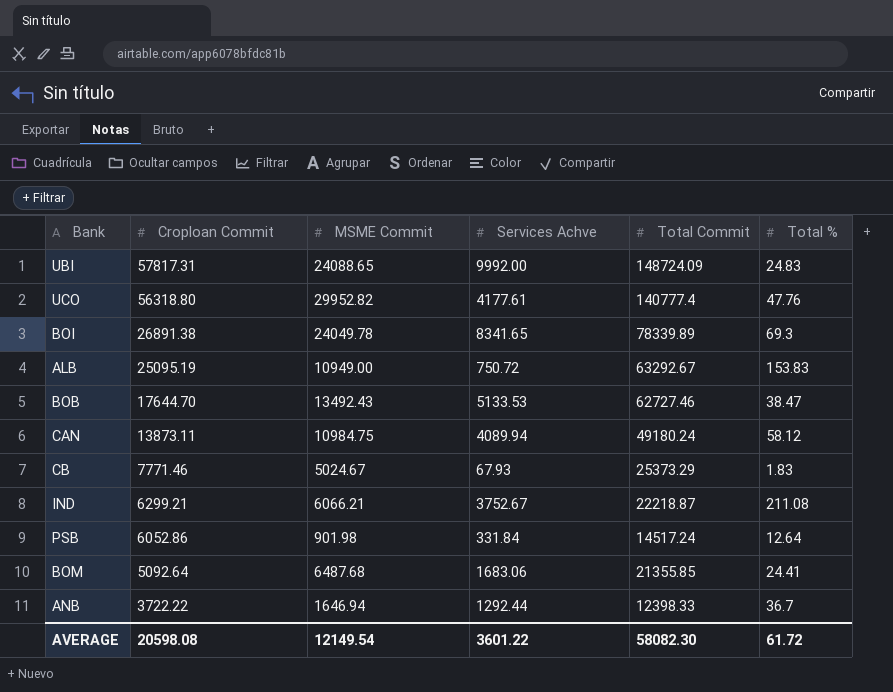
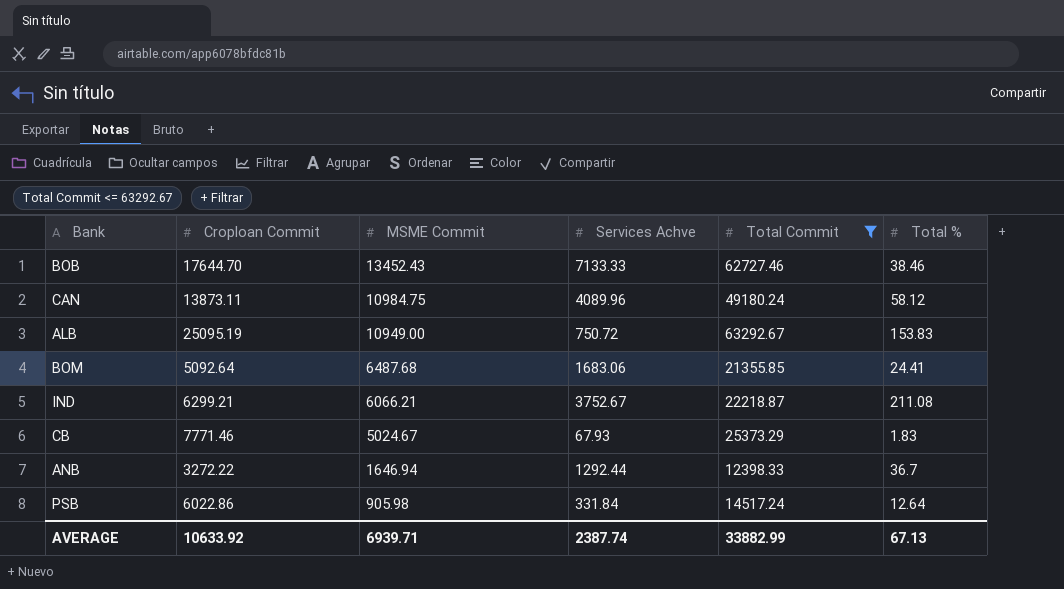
filter: none -> Total Commit <= 63292.67
row order: Croploan Commit descending -> MSME Commit descending
BOB | MSME Commit: 13492.43 -> 13452.43
BOB | Services Achve: 5133.53 -> 7133.33
BOB | Total %: 38.47 -> 38.46
CAN | Services Achve: 4089.94 -> 4089.96
ANB | Croploan Commit: 3722.22 -> 3272.22
PSB | Croploan Commit: 6052.86 -> 6022.86
PSB | MSME Commit: 901.98 -> 905.98
AVERAGE | Croploan Commit: 20598.08 -> 10633.92
AVERAGE | MSME Commit: 12149.54 -> 6939.71
AVERAGE | Services Achve: 3601.22 -> 2387.74
AVERAGE | Total Commit: 58082.30 -> 33882.99
AVERAGE | Total %: 61.72 -> 67.13

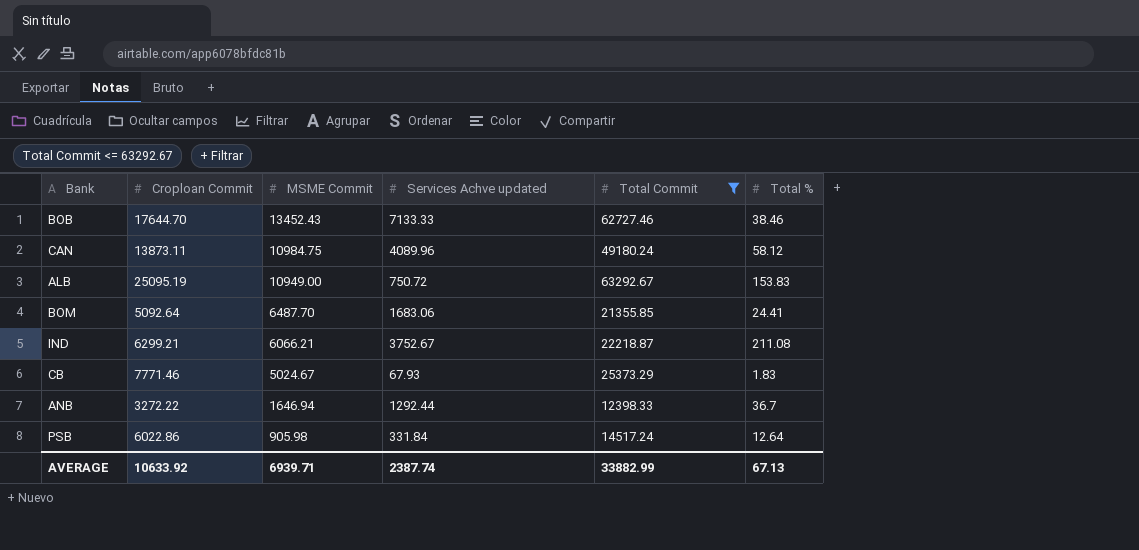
column name: Services Achve -> Services Achve updated
BOM | MSME Commit: 6487.68 -> 6487.70

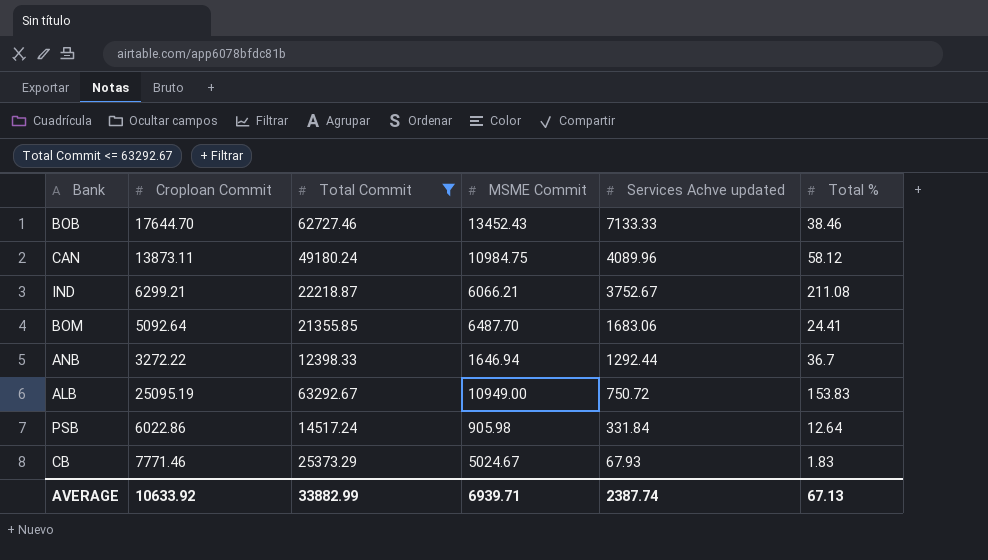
row order: MSME Commit descending -> Services Achve updated descending
column Total Commit | position: 5 -> 3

—————

Omit the pictures and copy the records above exactly.

TASK ANSWER =
filter: none -> Total Commit <= 63292.67
row order: Croploan Commit descending -> MSME Commit descending
BOB | MSME Commit: 13492.43 -> 13452.43
BOB | Services Achve: 5133.53 -> 7133.33
BOB | Total %: 38.47 -> 38.46
CAN | Services Achve: 4089.94 -> 4089.96
ANB | Croploan Commit: 3722.22 -> 3272.22
PSB | Croploan Commit: 6052.86 -> 6022.86
PSB | MSME Commit: 901.98 -> 905.98
AVERAGE | Croploan Commit: 20598.08 -> 10633.92
AVERAGE | MSME Commit: 12149.54 -> 6939.71
AVERAGE | Services Achve: 3601.22 -> 2387.74
AVERAGE | Total Commit: 58082.30 -> 33882.99
AVERAGE | Total %: 61.72 -> 67.13

column name: Services Achve -> Services Achve updated
BOM | MSME Commit: 6487.68 -> 6487.70

row order: MSME Commit descending -> Services Achve updated descending
column Total Commit | position: 5 -> 3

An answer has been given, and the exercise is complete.